::: EXERCISE DATA
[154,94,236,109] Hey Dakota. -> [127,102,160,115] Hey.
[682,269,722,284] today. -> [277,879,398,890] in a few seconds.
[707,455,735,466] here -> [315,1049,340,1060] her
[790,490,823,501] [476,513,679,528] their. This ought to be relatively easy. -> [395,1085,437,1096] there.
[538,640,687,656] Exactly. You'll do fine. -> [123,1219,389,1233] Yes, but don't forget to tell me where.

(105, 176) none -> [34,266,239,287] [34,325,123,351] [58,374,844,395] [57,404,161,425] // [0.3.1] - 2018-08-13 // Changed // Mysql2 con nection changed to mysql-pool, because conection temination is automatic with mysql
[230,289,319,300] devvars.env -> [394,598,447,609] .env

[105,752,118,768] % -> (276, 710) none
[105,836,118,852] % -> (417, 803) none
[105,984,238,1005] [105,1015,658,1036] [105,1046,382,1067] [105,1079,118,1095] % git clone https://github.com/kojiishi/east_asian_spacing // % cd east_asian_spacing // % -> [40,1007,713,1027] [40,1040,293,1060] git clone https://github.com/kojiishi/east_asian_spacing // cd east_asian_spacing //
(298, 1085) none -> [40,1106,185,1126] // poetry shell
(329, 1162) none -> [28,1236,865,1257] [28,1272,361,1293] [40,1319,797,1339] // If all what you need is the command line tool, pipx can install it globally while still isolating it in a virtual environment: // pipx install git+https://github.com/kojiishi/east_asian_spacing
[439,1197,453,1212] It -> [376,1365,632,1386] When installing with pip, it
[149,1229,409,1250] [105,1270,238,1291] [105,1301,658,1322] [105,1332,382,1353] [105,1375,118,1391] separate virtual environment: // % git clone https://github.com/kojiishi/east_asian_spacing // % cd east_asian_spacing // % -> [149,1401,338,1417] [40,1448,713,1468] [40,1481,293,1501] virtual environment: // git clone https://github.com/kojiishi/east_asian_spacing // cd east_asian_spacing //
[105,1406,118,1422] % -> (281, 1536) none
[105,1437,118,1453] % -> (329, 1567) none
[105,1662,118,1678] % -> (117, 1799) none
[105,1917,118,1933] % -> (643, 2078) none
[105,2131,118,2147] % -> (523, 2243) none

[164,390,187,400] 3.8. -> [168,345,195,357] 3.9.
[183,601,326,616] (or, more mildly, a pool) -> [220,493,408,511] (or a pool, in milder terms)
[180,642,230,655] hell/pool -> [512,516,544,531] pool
::::::
§ TO DO
Write out each line exactly, starting with the line that contains "[105,1437,118,1453] % -> (329, 1567) none" and stopping after the last line of the data.

§ EXERCISE SOLUTION
[105,1437,118,1453] % -> (329, 1567) none
[105,1662,118,1678] % -> (117, 1799) none
[105,1917,118,1933] % -> (643, 2078) none
[105,2131,118,2147] % -> (523, 2243) none

[164,390,187,400] 3.8. -> [168,345,195,357] 3.9.
[183,601,326,616] (or, more mildly, a pool) -> [220,493,408,511] (or a pool, in milder terms)
[180,642,230,655] hell/pool -> [512,516,544,531] pool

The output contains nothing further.